In your output, repeat each entry exactly and include no pictures.

The data below:

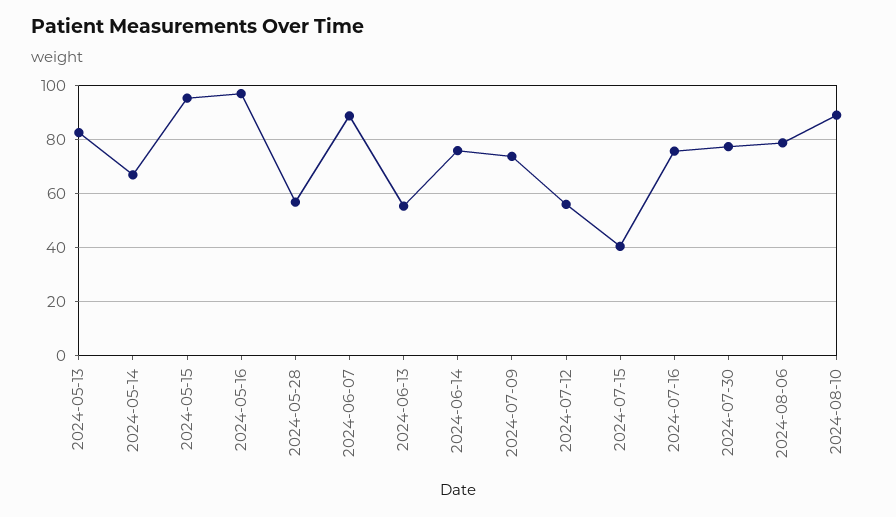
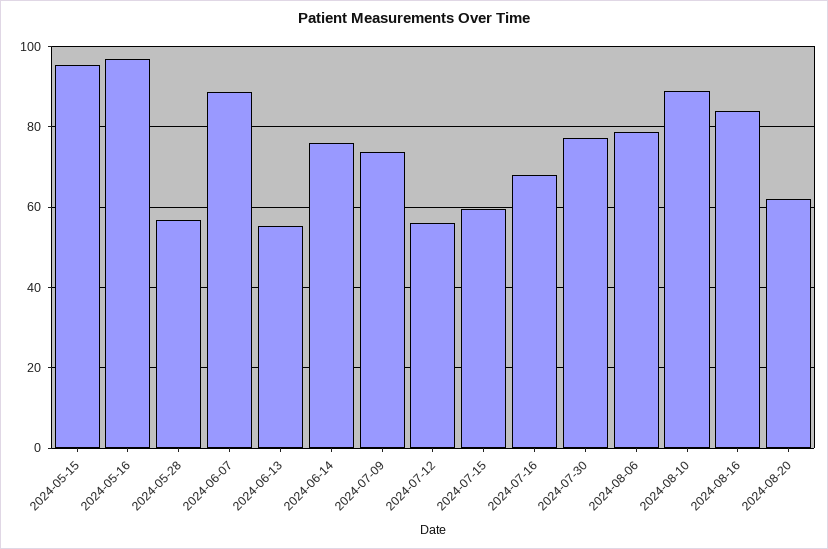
2024-05-13: 82.5 -> none
2024-05-14: 67.5 -> none
2024-07-15: 40 -> 60
2024-07-16: 75 -> 68
2024-08-16: none -> 84
2024-08-20: none -> 62

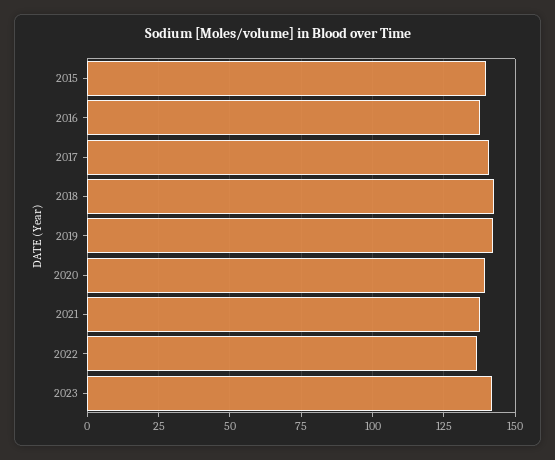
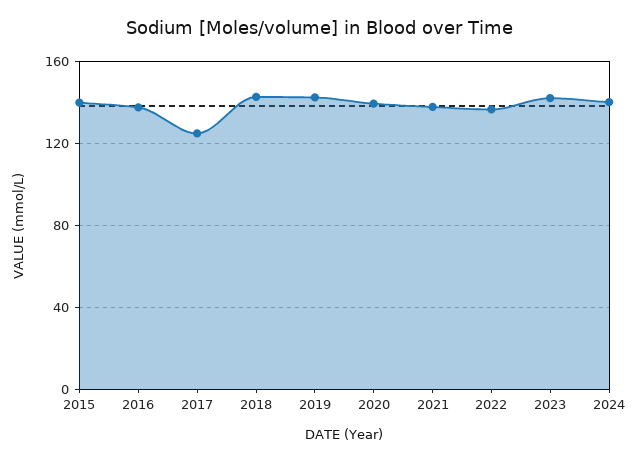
2017: 140 -> 125
2024: none -> 140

End of The data.

■ **Task response**
2024-05-13: 82.5 -> none
2024-05-14: 67.5 -> none
2024-07-15: 40 -> 60
2024-07-16: 75 -> 68
2024-08-16: none -> 84
2024-08-20: none -> 62

2017: 140 -> 125
2024: none -> 140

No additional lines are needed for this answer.